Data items
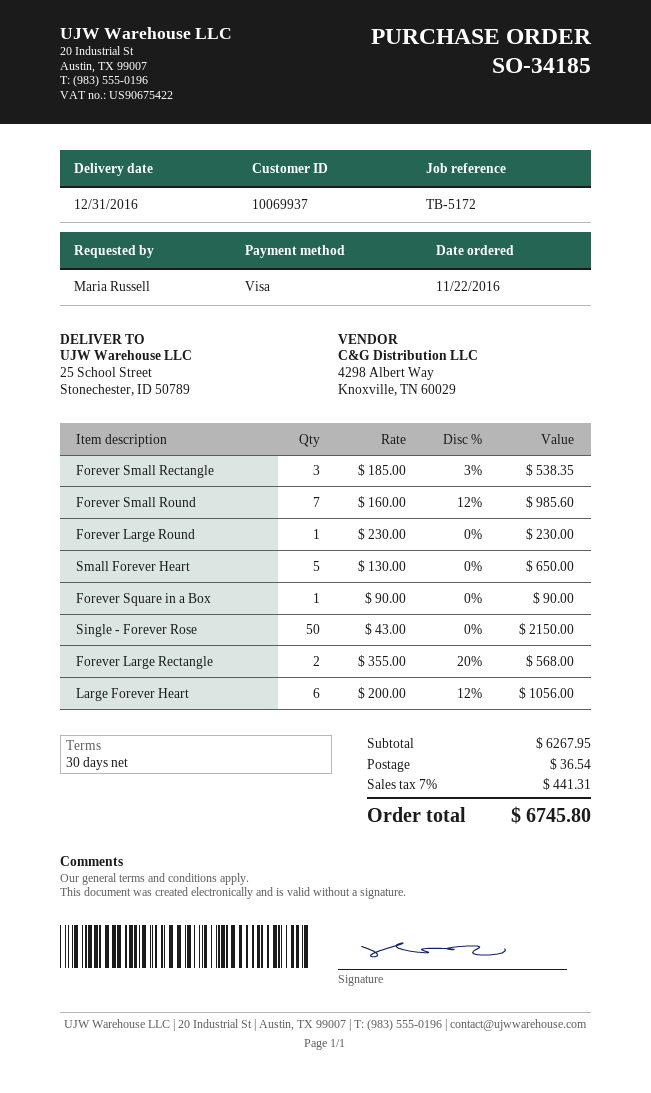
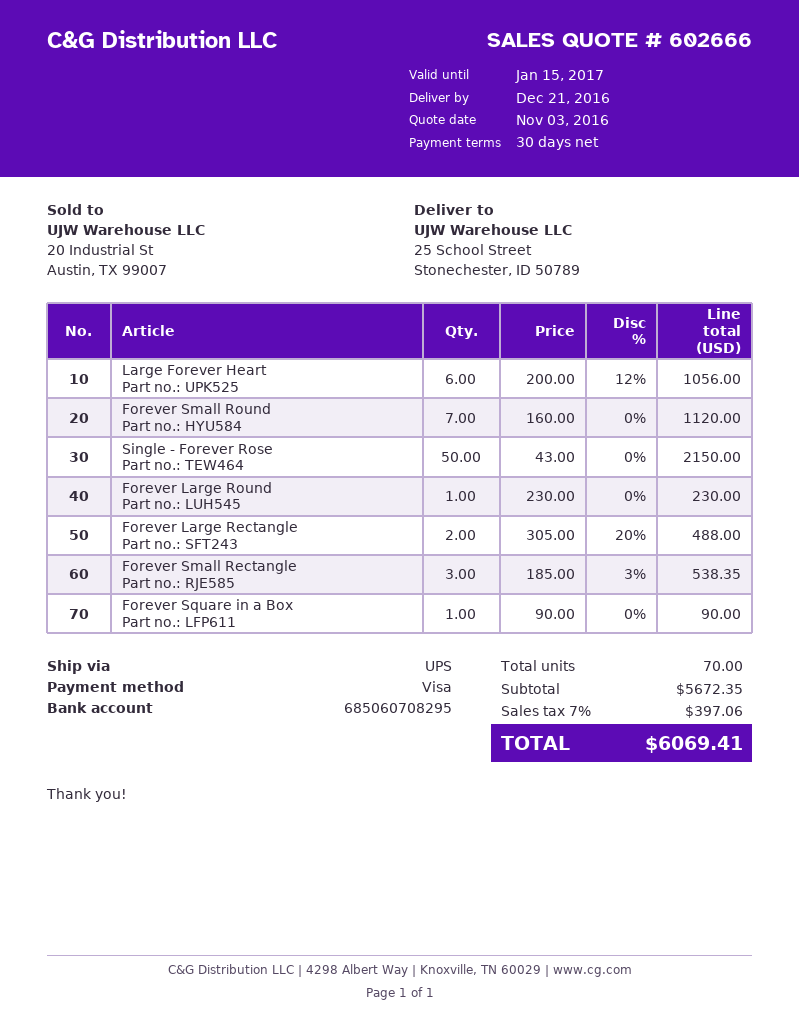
delivery date: 2016-12-31 -> 2016-12-21
Forever Small Round: 7 x 160.00 - 12% = 985.60 -> 7 x 160.00 = 1120.00
Small Forever Heart: 5 x 130.00 = 650.00 -> none
Forever Large Rectangle: 2 x 355.00 - 20% = 568.00 -> 2 x 305.00 - 20% = 488.00
subtotal: 6267.95 -> 5672.35
shipping: 36.54 -> none
tax: 7% = 441.31 -> 7% = 397.06
total: 6745.80 -> 6069.41

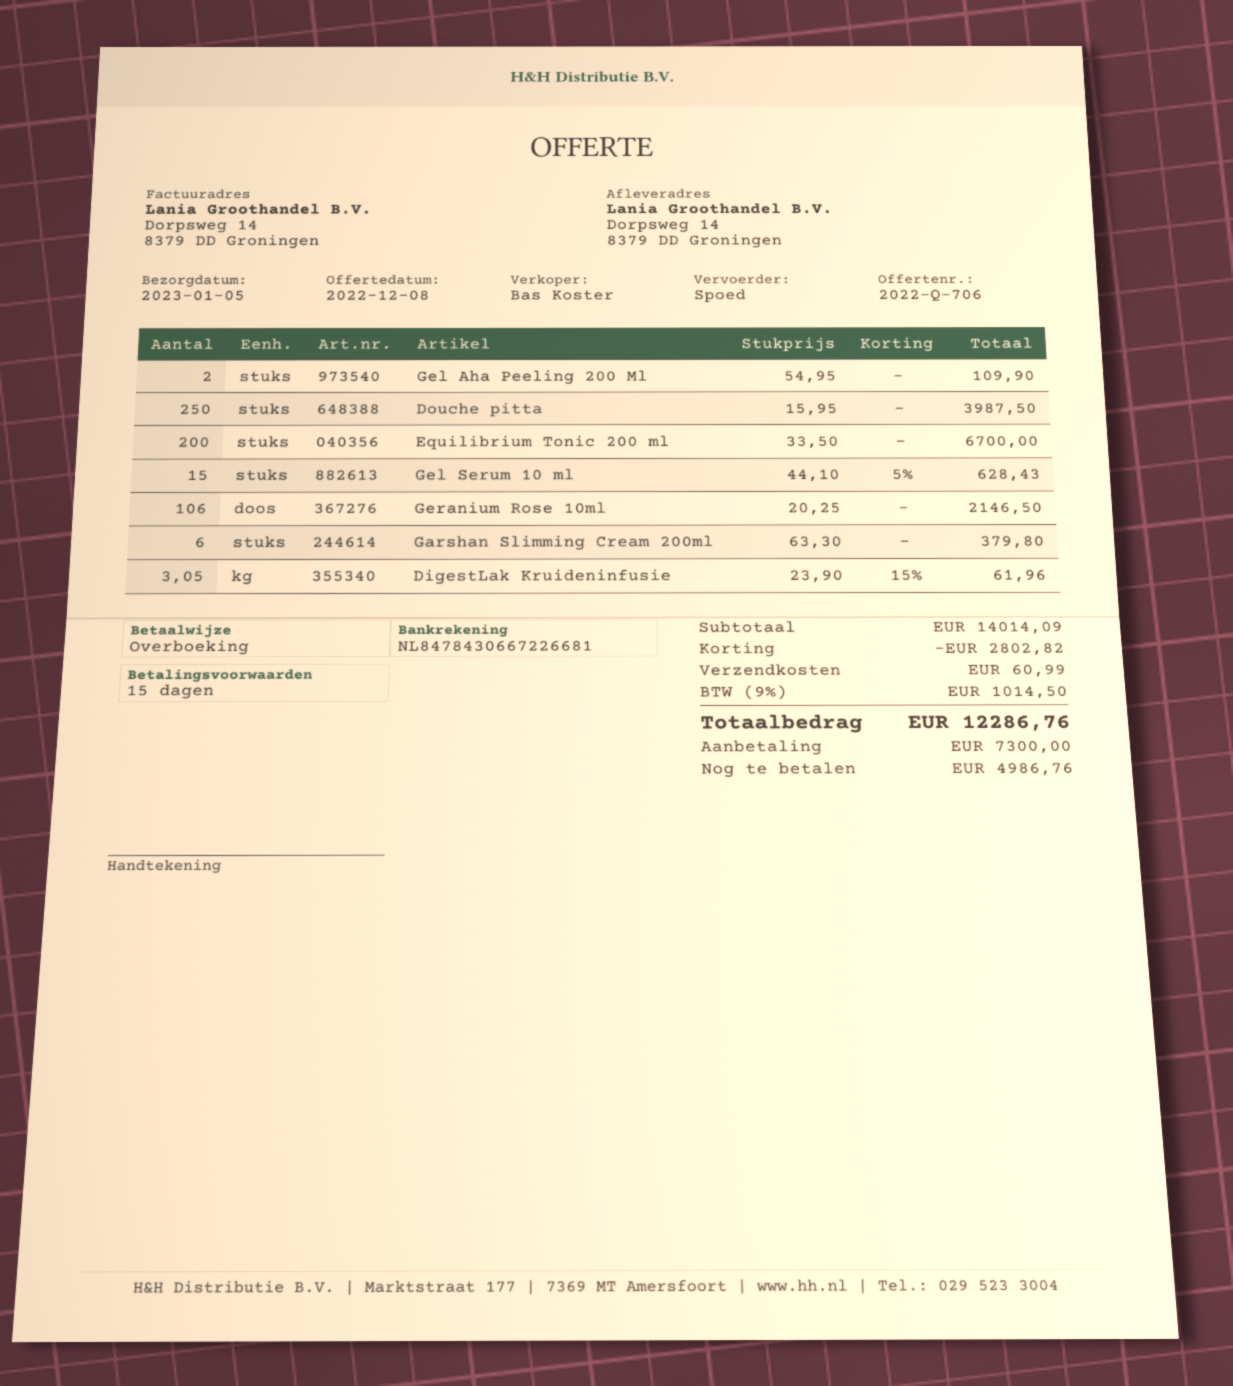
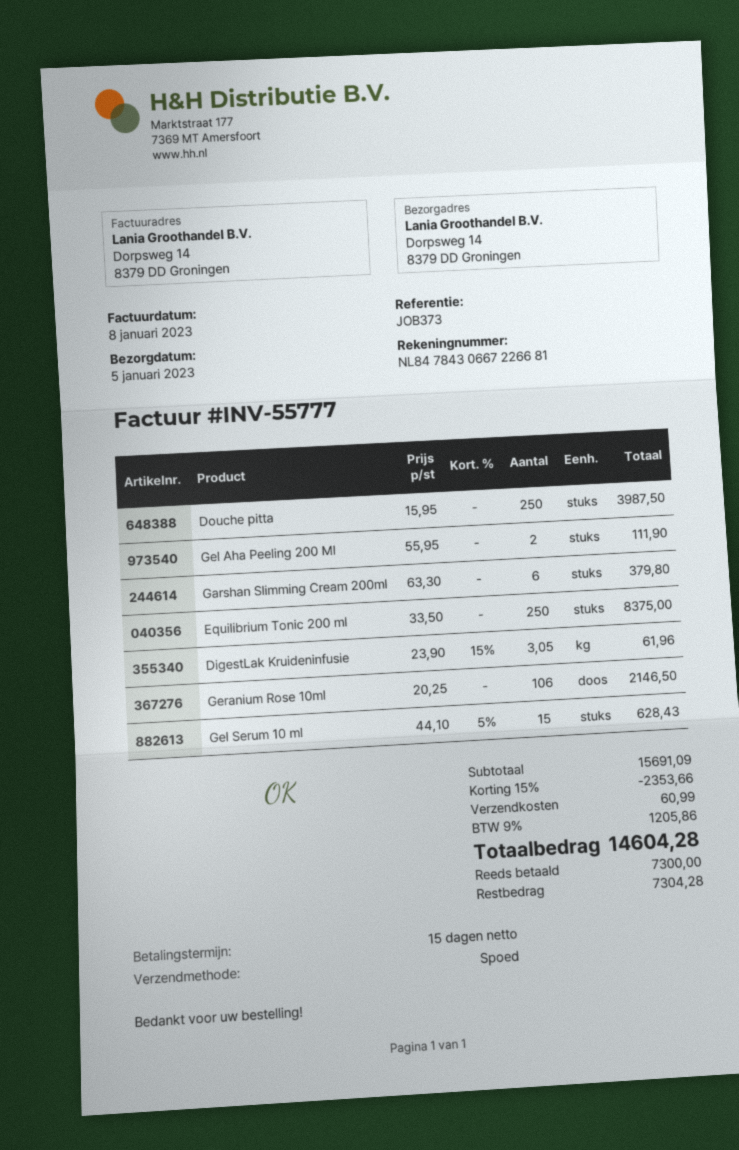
Gel Aha Peeling 200 Ml: 2 x 54.95 = 109.90 -> 2 x 55.95 = 111.90
Equilibrium Tonic 200 ml: 200 x 33.50 = 6700.00 -> 250 x 33.50 = 8375.00
subtotal: 14014.09 -> 15691.09
discount: 2802.82 -> 2353.66
tax: 9% = 1014.50 -> 9% = 1205.86
total: 12286.76 -> 14604.28
balance: 4986.76 -> 7304.28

What is required
All lines in the records above that contain "none" are to be reported.

Output of the task
Small Forever Heart: 5 x 130.00 = 650.00 -> none
shipping: 36.54 -> none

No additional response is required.